The records underneath are to be repeated exactly, with the pictures left out.

*-*-*

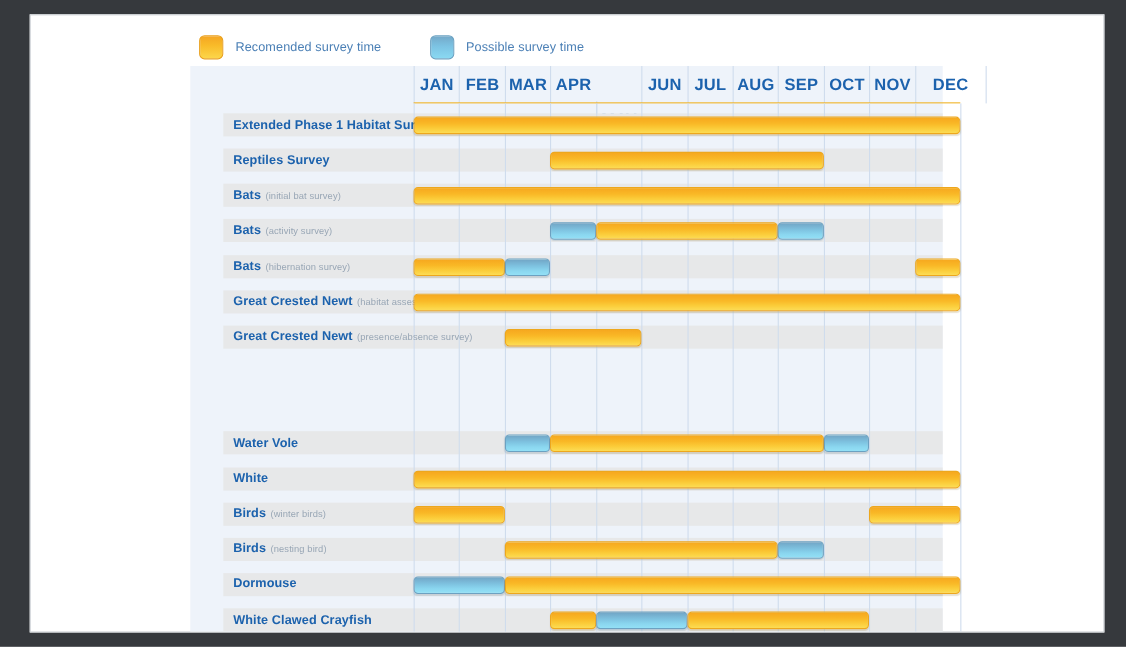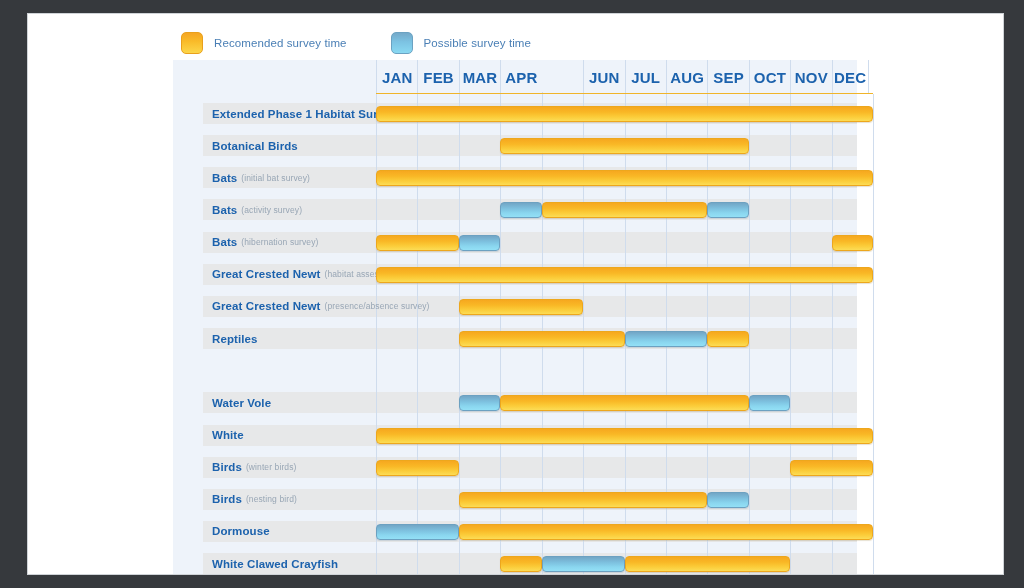--- a/index.html
+++ b/index.html
@@ -231,7 +231,7 @@
           <div class="month-cell" style="left: 534.36px; width: 41.42px;">SEP</div>
           <div class="month-cell" style="left: 575.78px; width: 41.42px; text-align: center;">OCT</div>
           <div class="month-cell" style="left: 617.2px; width: 41.42px;">NOV</div>
-          <div class="month-cell" style="left: 658.62px; width: 37px;">DEC</div>
+          <div class="month-cell" style="left: 658.62px; width: 65px;">DEC</div>
         </div>
       <div id="header-rule"></div>
       <div id="rows">

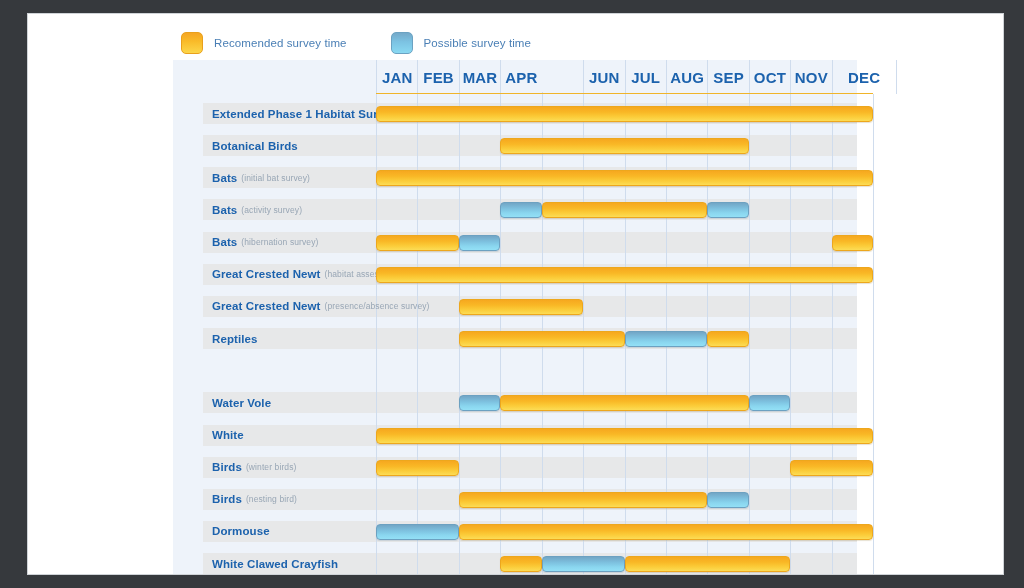--- a/index.html
+++ b/index.html
@@ -245,7 +245,7 @@
           <div class="row" style="top: 41.15px;">
             <div class="row-band"></div>
             <div class="row-label">
-              <span class="main">Botanical Birds</span>
+              <span class="main">Reptiles Survey</span>
             </div>
             <div class="bar rec" style="left: 327.26px; width: 248.52px;"></div>
           </div>

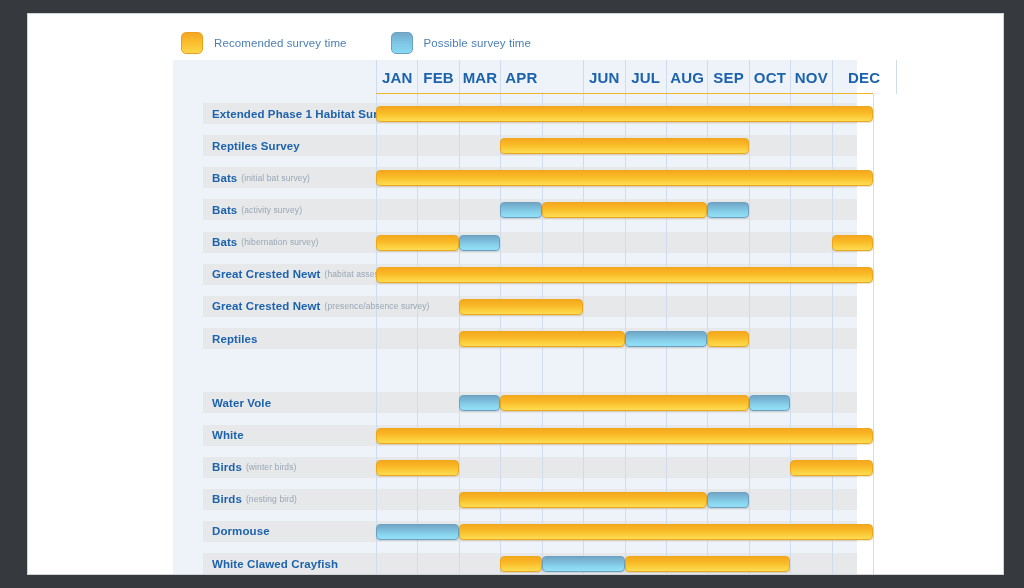--- a/index.html
+++ b/index.html
@@ -293,15 +293,6 @@
             </div>
             <div class="bar rec" style="left: 285.84px; width: 124.26px;"></div>
           </div>
-          <div class="row" style="top: 234.05px;">
-            <div class="row-band"></div>
-            <div class="row-label">
-              <span class="main">Reptiles</span>
-            </div>
-            <div class="bar rec" style="left: 285.84px; width: 165.68px;"></div>
-            <div class="bar pos" style="left: 451.52px; width: 82.84px;"></div>
-            <div class="bar rec" style="left: 534.36px; width: 41.42px;"></div>
-          </div>
           <div class="row" style="top: 298.35px;">
             <div class="row-band"></div>
             <div class="row-label">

*-*-*

__Solved problem__.
--- a/index.html
+++ b/index.html
@@ -231,7 +231,7 @@
           <div class="month-cell" style="left: 534.36px; width: 41.42px;">SEP</div>
           <div class="month-cell" style="left: 575.78px; width: 41.42px; text-align: center;">OCT</div>
           <div class="month-cell" style="left: 617.2px; width: 41.42px;">NOV</div>
-          <div class="month-cell" style="left: 658.62px; width: 37px;">DEC</div>
+          <div class="month-cell" style="left: 658.62px; width: 65px;">DEC</div>
         </div>
       <div id="header-rule"></div>
       <div id="rows">

--- a/index.html
+++ b/index.html
@@ -245,7 +245,7 @@
           <div class="row" style="top: 41.15px;">
             <div class="row-band"></div>
             <div class="row-label">
-              <span class="main">Botanical Birds</span>
+              <span class="main">Reptiles Survey</span>
             </div>
             <div class="bar rec" style="left: 327.26px; width: 248.52px;"></div>
           </div>

--- a/index.html
+++ b/index.html
@@ -293,15 +293,6 @@
             </div>
             <div class="bar rec" style="left: 285.84px; width: 124.26px;"></div>
           </div>
-          <div class="row" style="top: 234.05px;">
-            <div class="row-band"></div>
-            <div class="row-label">
-              <span class="main">Reptiles</span>
-            </div>
-            <div class="bar rec" style="left: 285.84px; width: 165.68px;"></div>
-            <div class="bar pos" style="left: 451.52px; width: 82.84px;"></div>
-            <div class="bar rec" style="left: 534.36px; width: 41.42px;"></div>
-          </div>
           <div class="row" style="top: 298.35px;">
             <div class="row-band"></div>
             <div class="row-label">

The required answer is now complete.